Before-and-after page screenshots
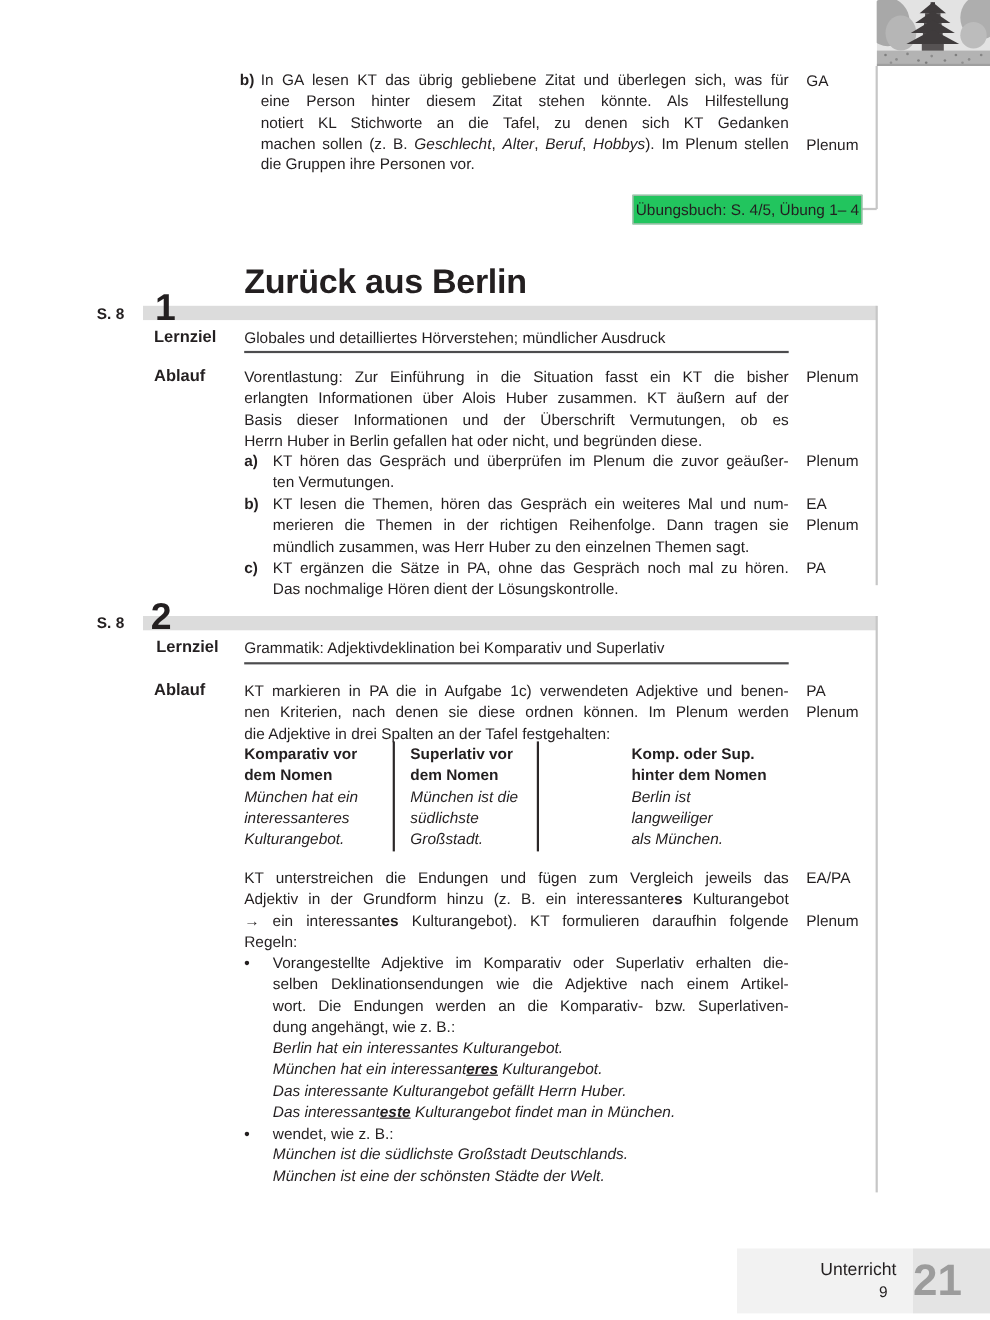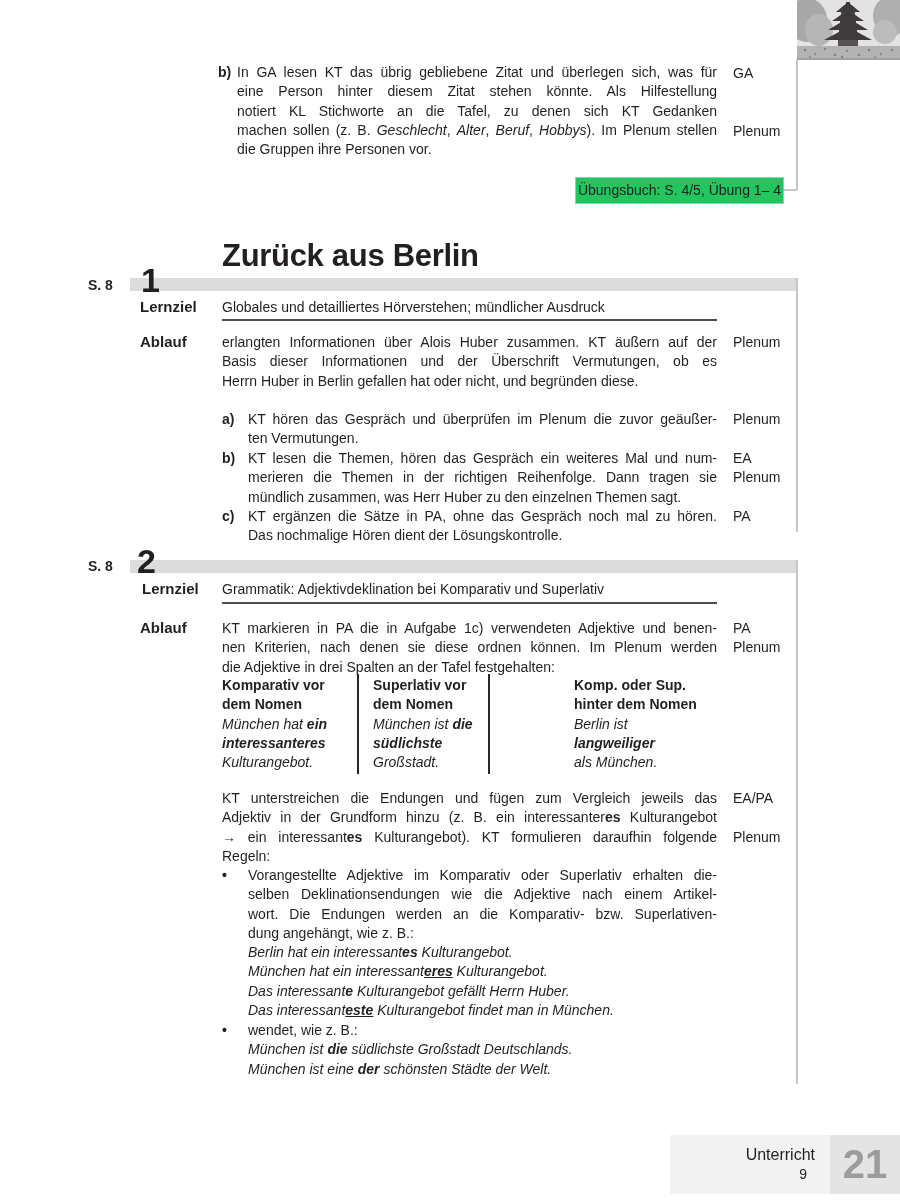--- a/index.html
+++ b/index.html
@@ -109,6 +109,7 @@
 
   <div class="rowlabel" style="left:140px;top:332px;">Ablauf</div>
   <div class="abs t14" style="left:222px;top:333px;width:495px;">
+      <div class="ln jl"><span>Vorentlastung: Zur Einführung in die Situation fasst ein KT die bisher</span></div>
       <div class="ln jl"><span>erlangten Informationen über Alois Huber zusammen. KT äußern auf der</span></div>
       <div class="ln jl"><span>Basis dieser Informationen und der Überschrift Vermutungen, ob es</span></div>
       <div class="ln"><span>Herrn Huber in Berlin gefallen hat oder nicht, und begründen diese.</span></div>

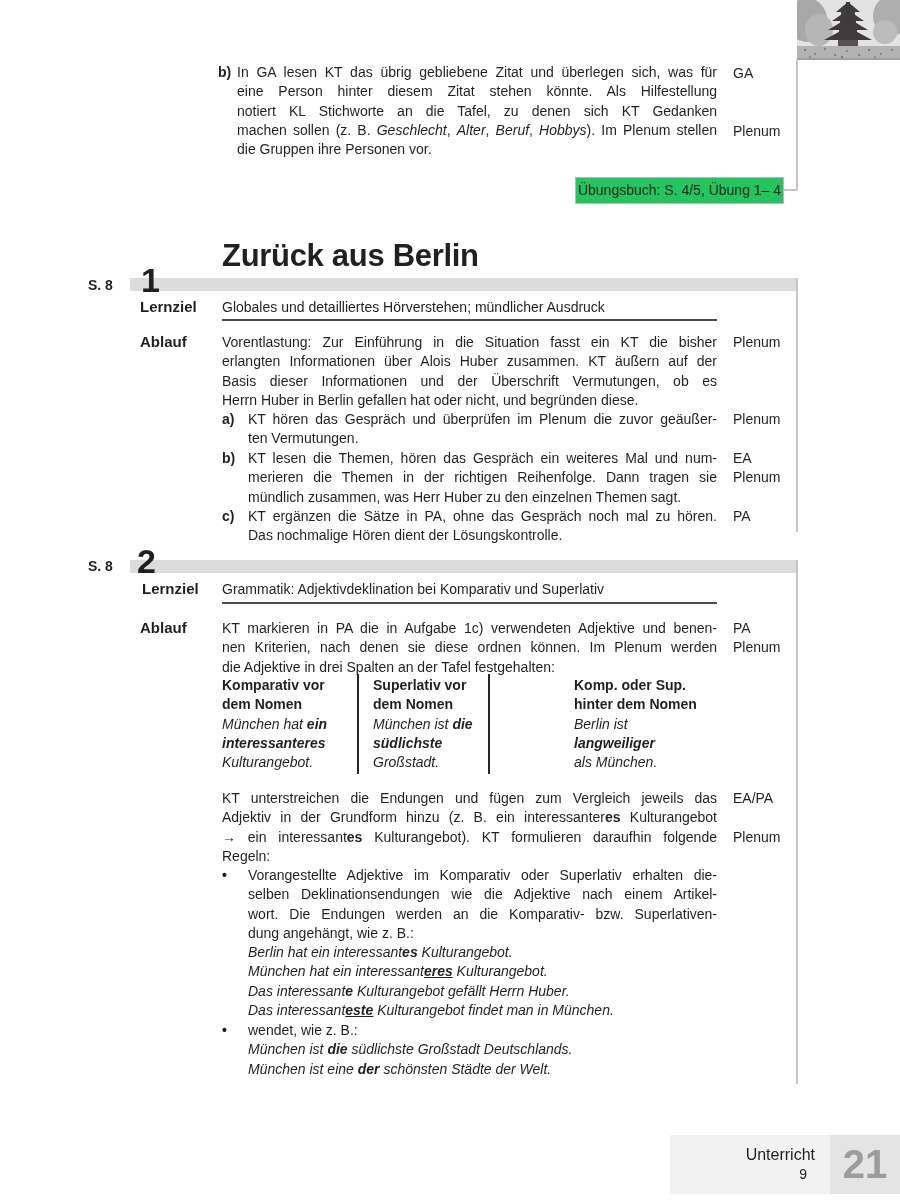--- a/index.html
+++ b/index.html
@@ -11,7 +11,7 @@
   .jl{text-align:justify;text-align-last:justify;}
   .s-b{font-weight:700;}
   .s-i{font-style:italic;}
-  .s-bi{font-weight:700;font-style:italic;}
+  .s-bi{font-weight:400;font-style:italic;}
   .s-biu{font-weight:700;font-style:italic;text-decoration:underline;}
   .mlabel{position:absolute;left:733px;font-size:14px;line-height:19.3px;}
   .rule{position:absolute;height:2px;background:#4c4c4e;}

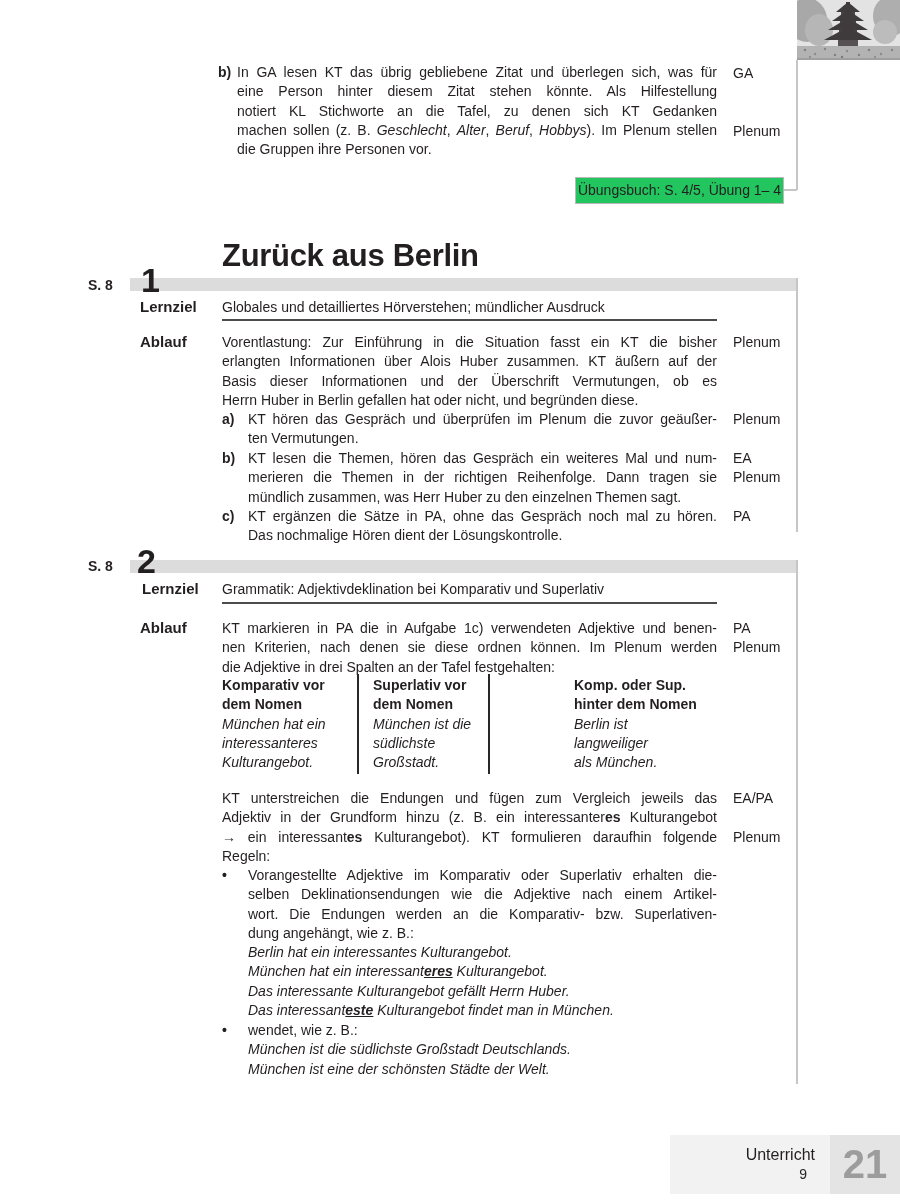--- a/index.html
+++ b/index.html
@@ -28,7 +28,7 @@
         box-sizing:border-box;text-align:center;font-size:14px;line-height:24px;background:#22c55e;}
   .f-label{font-size:16px;line-height:21px;}
   .f-num{font-size:14px;line-height:18px;margin-right:8px;}
-  .f-page{font-size:40px;font-weight:700;color:#9c9c9c;line-height:59px;text-align:center;}
+  .f-page{font-size:40px;font-weight:700;color:#9c9c9c;line-height:59px;text-align:left;}
 </style>
 </head>
 <body>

(What you should do): Print each record as it appears above, dropping every picture from the copy.

(Written response):
--- a/index.html
+++ b/index.html
@@ -109,6 +109,7 @@
 
   <div class="rowlabel" style="left:140px;top:332px;">Ablauf</div>
   <div class="abs t14" style="left:222px;top:333px;width:495px;">
+      <div class="ln jl"><span>Vorentlastung: Zur Einführung in die Situation fasst ein KT die bisher</span></div>
       <div class="ln jl"><span>erlangten Informationen über Alois Huber zusammen. KT äußern auf der</span></div>
       <div class="ln jl"><span>Basis dieser Informationen und der Überschrift Vermutungen, ob es</span></div>
       <div class="ln"><span>Herrn Huber in Berlin gefallen hat oder nicht, und begründen diese.</span></div>

--- a/index.html
+++ b/index.html
@@ -11,7 +11,7 @@
   .jl{text-align:justify;text-align-last:justify;}
   .s-b{font-weight:700;}
   .s-i{font-style:italic;}
-  .s-bi{font-weight:700;font-style:italic;}
+  .s-bi{font-weight:400;font-style:italic;}
   .s-biu{font-weight:700;font-style:italic;text-decoration:underline;}
   .mlabel{position:absolute;left:733px;font-size:14px;line-height:19.3px;}
   .rule{position:absolute;height:2px;background:#4c4c4e;}

--- a/index.html
+++ b/index.html
@@ -28,7 +28,7 @@
         box-sizing:border-box;text-align:center;font-size:14px;line-height:24px;background:#22c55e;}
   .f-label{font-size:16px;line-height:21px;}
   .f-num{font-size:14px;line-height:18px;margin-right:8px;}
-  .f-page{font-size:40px;font-weight:700;color:#9c9c9c;line-height:59px;text-align:center;}
+  .f-page{font-size:40px;font-weight:700;color:#9c9c9c;line-height:59px;text-align:left;}
 </style>
 </head>
 <body>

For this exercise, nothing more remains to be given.